Saat aku sedang sibuk dengan hpku tiba-tiba pintu kamar terbuka dan masuklah abang yang wajah yang seperti tadi tidak berubah, ada sorot mata khawatir yang bisa aku lihat dimata abang.

"Adek sudah bangun?"tanyanya membuatku menatapnya.

Tanpa berniat menjawab aku pun hanya menganggukan kepalaku lalu abang duduk di tepi ranjang tapi jauh dari diriku,
"kenapa masih seperti ini si dek? "tanya Abang tanpa menatapku.

"kenapa malah lebih parah?
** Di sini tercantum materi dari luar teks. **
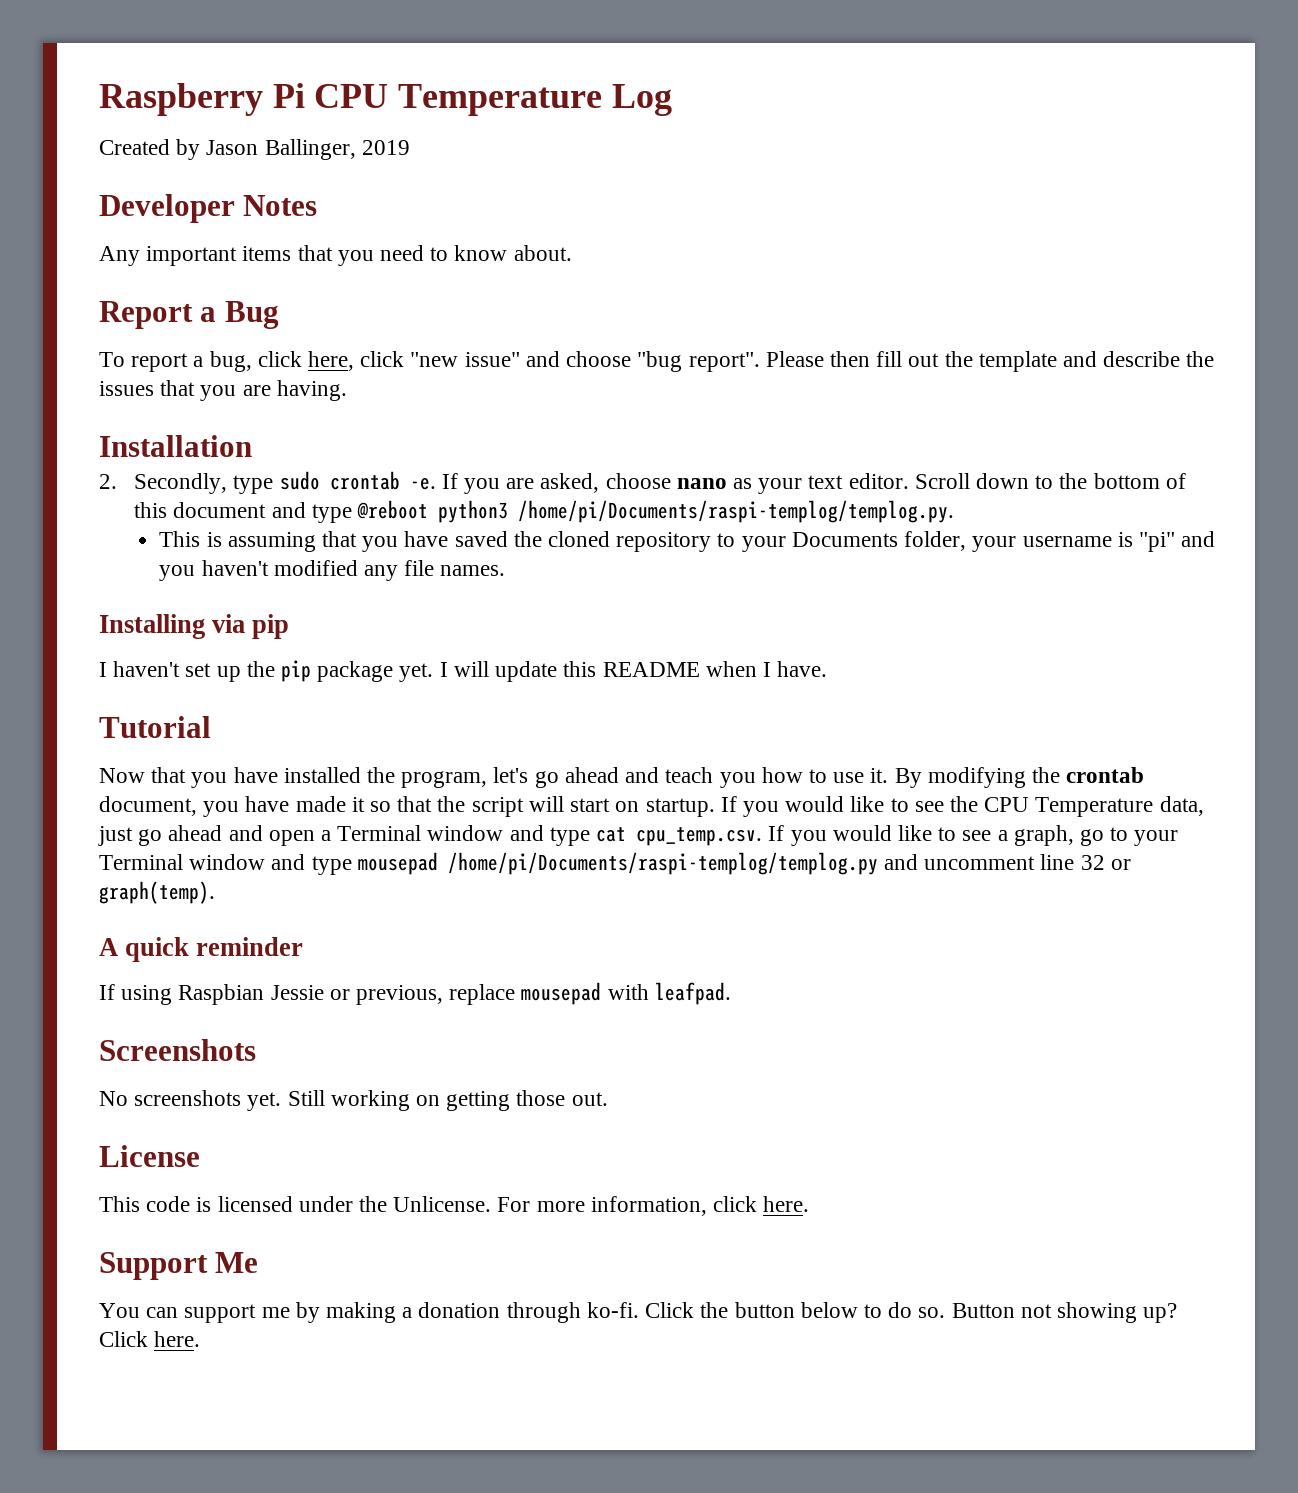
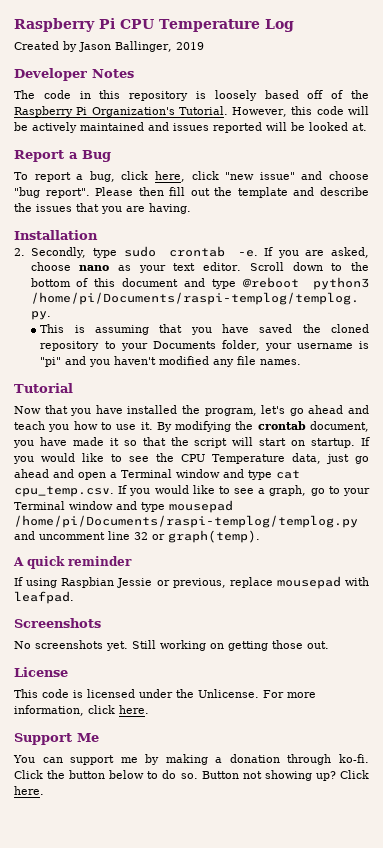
- Any important items that you need to know about.
+ The code in this repository is loosely based off of the Raspberry Pi Organization's Tutorial. However, this code will be actively maintained and issues reported will be looked at.
- Installing via pip
- I haven't set up the pip package yet. I will update this README when I have.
Kenapa sampai adek bisa melukai diri adek sendiri? Kurang ya keberadaan abang untuk adek, abang gagal ya menjaga adek bahkan dari diri adek sendiri"ucap Abang membuatku menatap Abang, setelah abang mengucapkan itu aku menjadi ingat ucapan Yangti.

"apa abang sudah memiliki calon?"tanyaku menatap abang membuat Abang langsung menatapku tak mengerti.

"maksudku sudah ada kah calon istri Abang?"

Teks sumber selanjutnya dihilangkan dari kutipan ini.